TupleTransformer
wdevazelhes opened this issue · 2 comments
As discussed with @bellet, it would be useful to have a sort of TupleTransformer
object, that would take as __init__
a regular scikit-learn Transformer
(so it would be a MetaEstimator
), and that would fit
/transform
on tuples using the given Transformer
(instead of the dataset of points)
i.e. it would deduplicate the points inside, fit the transformer on the dataset, and be able to transform it. This would allow to use it in a pipeline like:
from sklearn.decomposition import PCA
from sklearn.pipeline import make_pipeline
from metric_learn import TupleTransformer, ITML
from sklearn.model_selection import cross_val_score
model = make_pipeline(TupleTransformer(PCA()), ITML())

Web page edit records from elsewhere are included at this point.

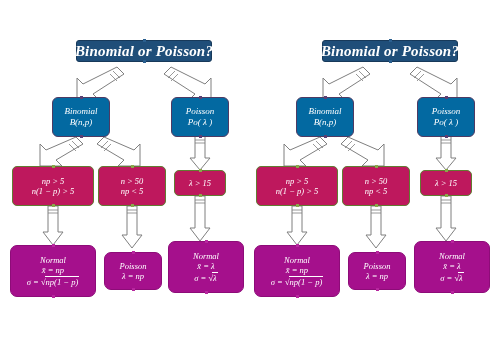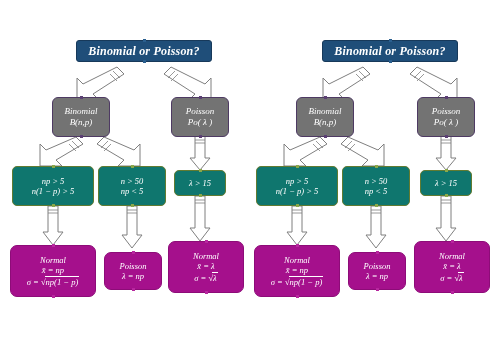"Binomial or Poisson?" .node-root { font-size: 12px -> 15px }
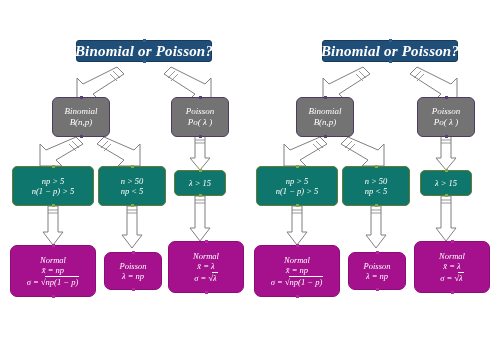"Binomial" .node-dist { background: #737373 -> #0369a1 }
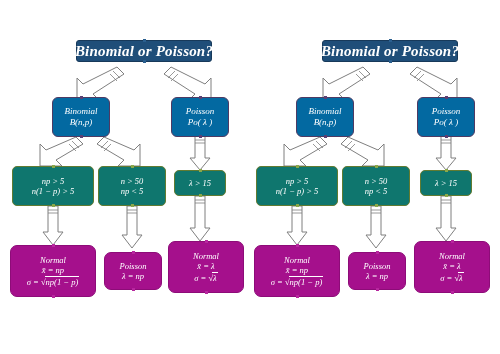"np > 5" .node-cond { background: #0f766e -> #be185d }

cross_val_score(model, pairs, y_pairs)
It could also be useful in some cases to have an way to use metric learning algorithms to transform tuples, like a transform_tuples
method for instance
There may be other options too, this issue is to discuss about this
Can you explain a little more on the inputs and outputs of the TupleTransformer
? It seems like it would need access to the label information at some point, but I'm not familiar enough with the MetaEstimator
API to see how that would work.
I think the TupleTransformer
would simply take tuples as input, internally turn them into a plain unlabeled dataset X
(by collecting all points involved in tuples) and feed this as input to whatever regular unsupervised transformer given at init?
We won't be able to use any label information (e.g., similar/dissimilar labels for pairs) in the since they are not at the individual point level. So only unsupervised transformers should be allowed (e.g., PCA, but not LDA).